_WORK REQUIRED:_
Please list all lines of the material below in which the string "flex" occurs.

_RECORD SET:_
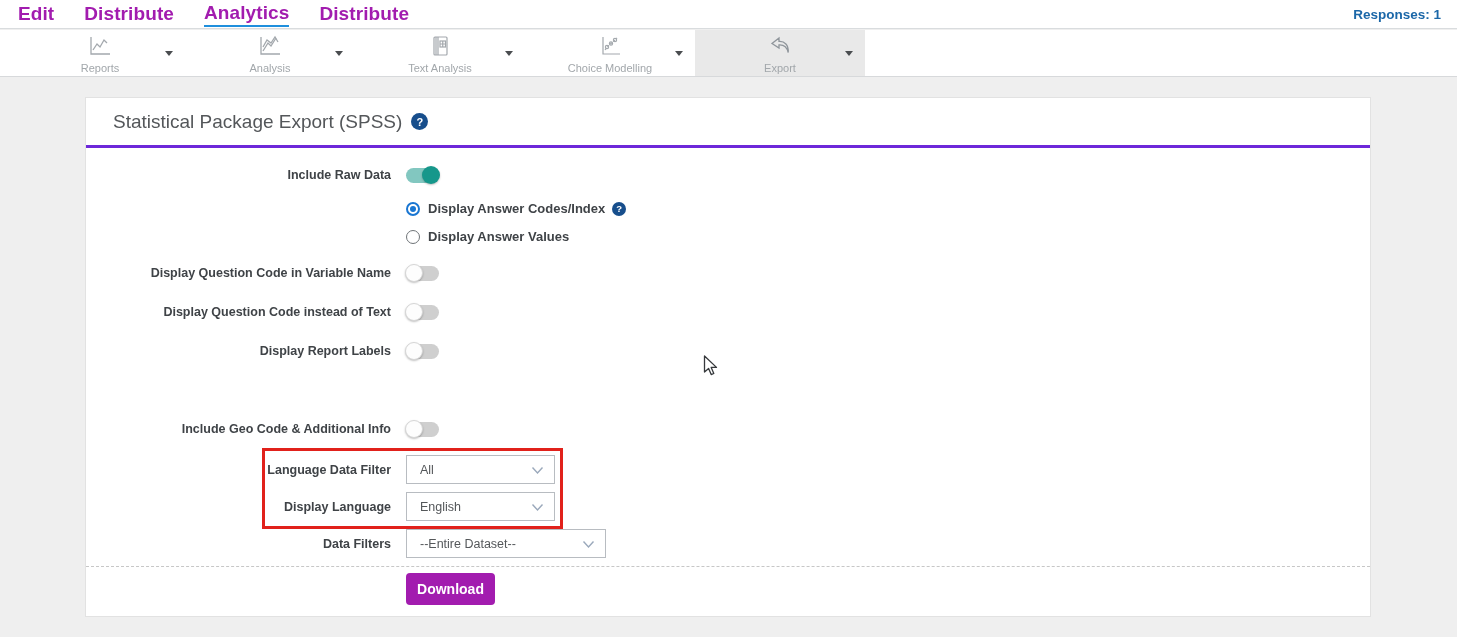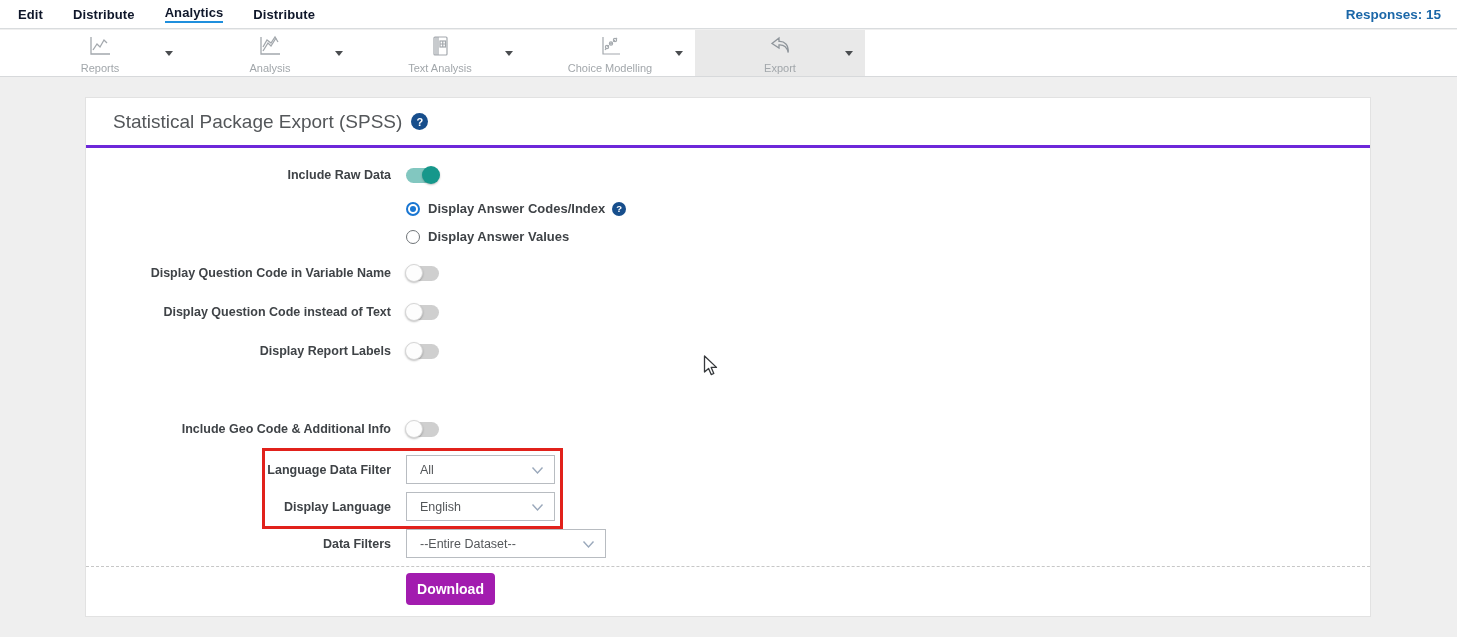--- a/index.html
+++ b/index.html
@@ -3,22 +3,22 @@
 <meta charset="utf-8">
 <style>
   * { margin:0; padding:0; box-sizing:border-box; }
   html,body { width:1457px; height:637px; overflow:hidden;
               font-family:"Liberation Sans", sans-serif; background:#efefef; }
 
   
   .topnav { position:absolute; left:0; top:0; width:1457px; height:29px;
             background:#ffffff; border-bottom:1px solid #d9dcde;
             display:flex; align-items:center; }
-  .topnav .nav-item { margin-left:30px; font-size:13px; font-weight:700;
-            color:#0f172a; cursor:pointer; letter-spacing:.1px; }
+  .topnav .nav-item { margin-left:30px; font-size:19px; font-weight:700;
+            color:#a21caf; cursor:pointer; letter-spacing:.1px; }
   .topnav .nav-item:first-child { margin-left:18px; }
   .topnav .nav-item.active { border-bottom:2px solid #1f8fdd; padding-bottom:1px; }
   .topnav .responses { margin-left:auto; margin-right:16px; font-size:13.5px;
             font-weight:700; color:#1b67a8; }
 
   
   .toolbar { position:absolute; left:0; top:30px; width:1457px; height:47px;
              background:#ffffff; border-bottom:1px solid #d7d9db; display:flex; }
   .tool-group { position:relative; width:170px; height:100%; cursor:pointer; }
   .tool-group:first-child { margin-left:15px; }
@@ -86,21 +86,21 @@
   .cursor { position:absolute; left:703px; top:355px; pointer-events:none; }
 </style>
 </head>
 <body>
 
 <div class="topnav">
   <span class="nav-item">Edit</span>
   <span class="nav-item">Distribute</span>
   <span class="nav-item active">Analytics</span>
   <span class="nav-item">Distribute</span>
-  <span class="responses">Responses: 15</span>
+  <span class="responses">Responses: 1</span>
 </div>
 
 <div class="toolbar">
 
   <div class="tool-group">
     <div class="tool-center">
       <span class="tool-icon">
         <svg width="26" height="24" viewBox="0 0 26 24" fill="none" stroke="#a3a8ad" stroke-width="1.3">
           <path d="M4 3 V20 H23"></path>
             <polyline points="6,16 10,10 13,13 17,6 20,9"></polyline>

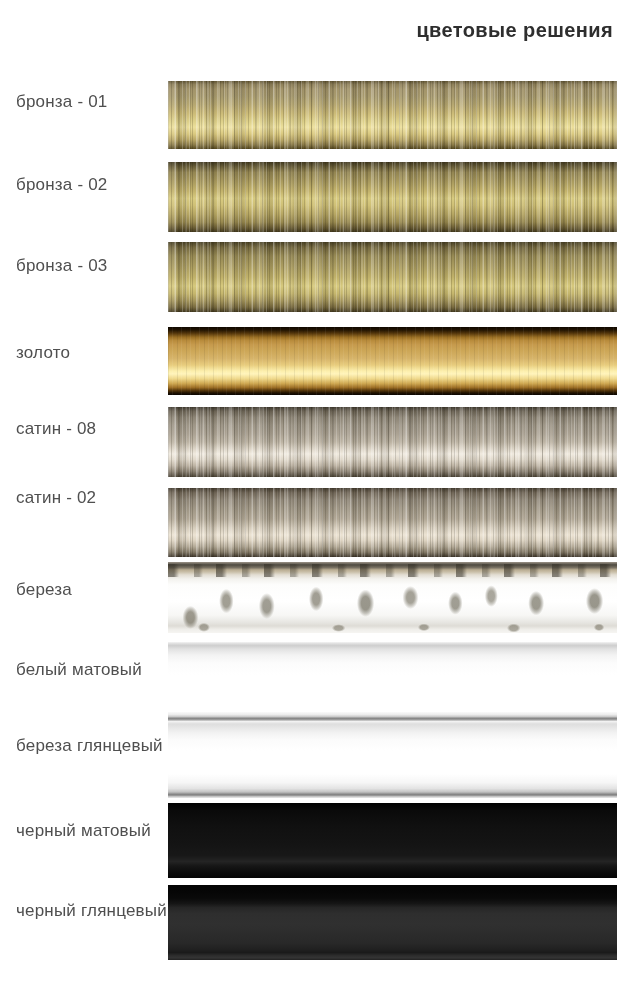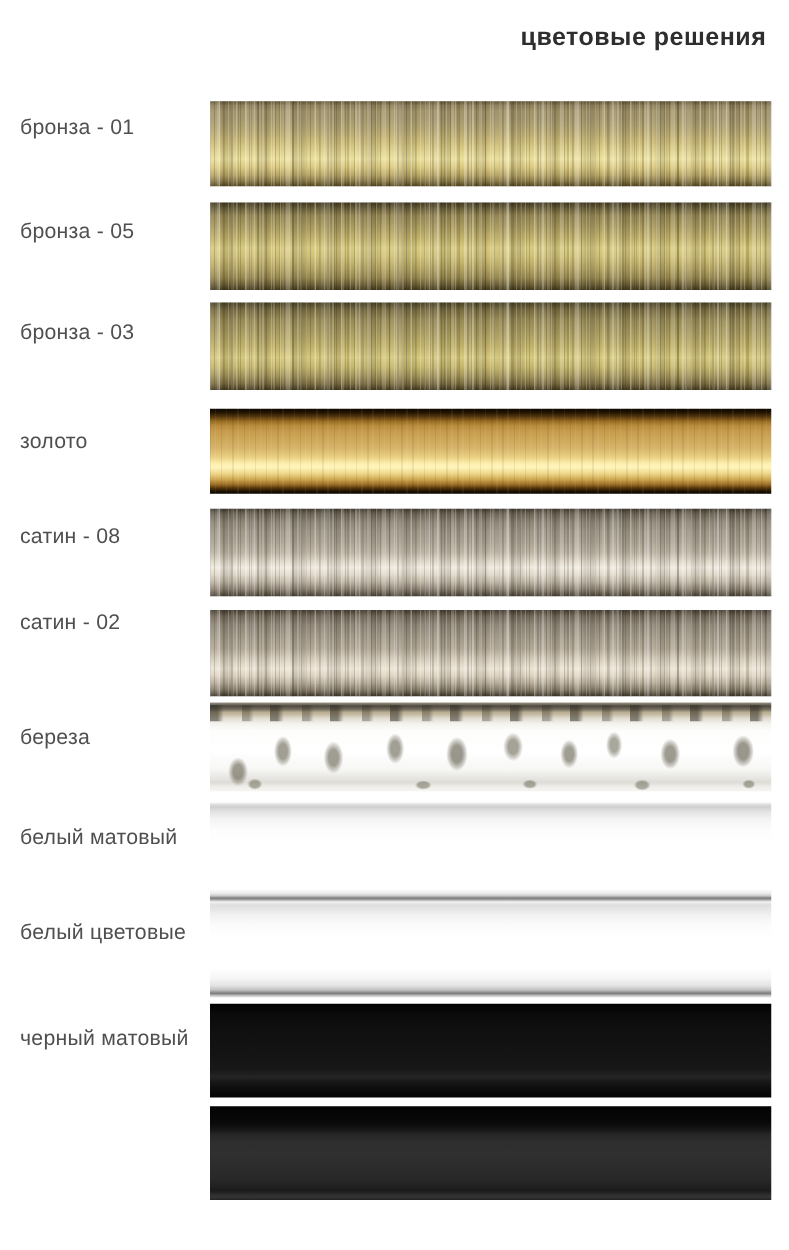--- a/index.html
+++ b/index.html
@@ -86,41 +86,42 @@
 </style>
 </head>
 <body>
 
 <div class="page">
   <h1 class="title">цветовые решения</h1>
 
   <span class="lbl l1">бронза - 01</span>
   <div class="sw s1 brushed sw-bronze01"></div>
 
-  <span class="lbl l2">бронза - 05</span>
+  <span class="lbl l2">бронза - 02</span>
   <div class="sw s2 brushed sw-bronze02"></div>
 
   <span class="lbl l3">бронза - 03</span>
   <div class="sw s3 brushed sw-bronze03"></div>
 
   <span class="lbl l4">золото</span>
   <div class="sw s4 sw-gold"></div>
 
   <span class="lbl l5">сатин - 08</span>
   <div class="sw s5 brushed sw-satin01"></div>
 
   <span class="lbl l6">сатин - 02</span>
   <div class="sw s6 brushed sw-satin02"></div>
 
   <span class="lbl l7">береза</span>
   <div class="sw s7 sw-birch"></div>
 
   <span class="lbl l8">белый матовый</span>
   <div class="sw s8 sw-whitematte"></div>
 
-  <span class="lbl l9">белый цветовые</span>
+  <span class="lbl l9">береза глянцевый</span>
   <div class="sw s9 sw-whitegloss"></div>
 
   <span class="lbl l10">черный матовый</span>
   <div class="sw s10 sw-blackmatte"></div>
 
+  <span class="lbl l11">черный глянцевый</span>
   <div class="sw s11 sw-blackgloss"></div>
 </div>
 
 </body></html>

_TASK ANSWER:_
             display:flex; align-items:center; }
              background:#ffffff; border-bottom:1px solid #d7d9db; display:flex; }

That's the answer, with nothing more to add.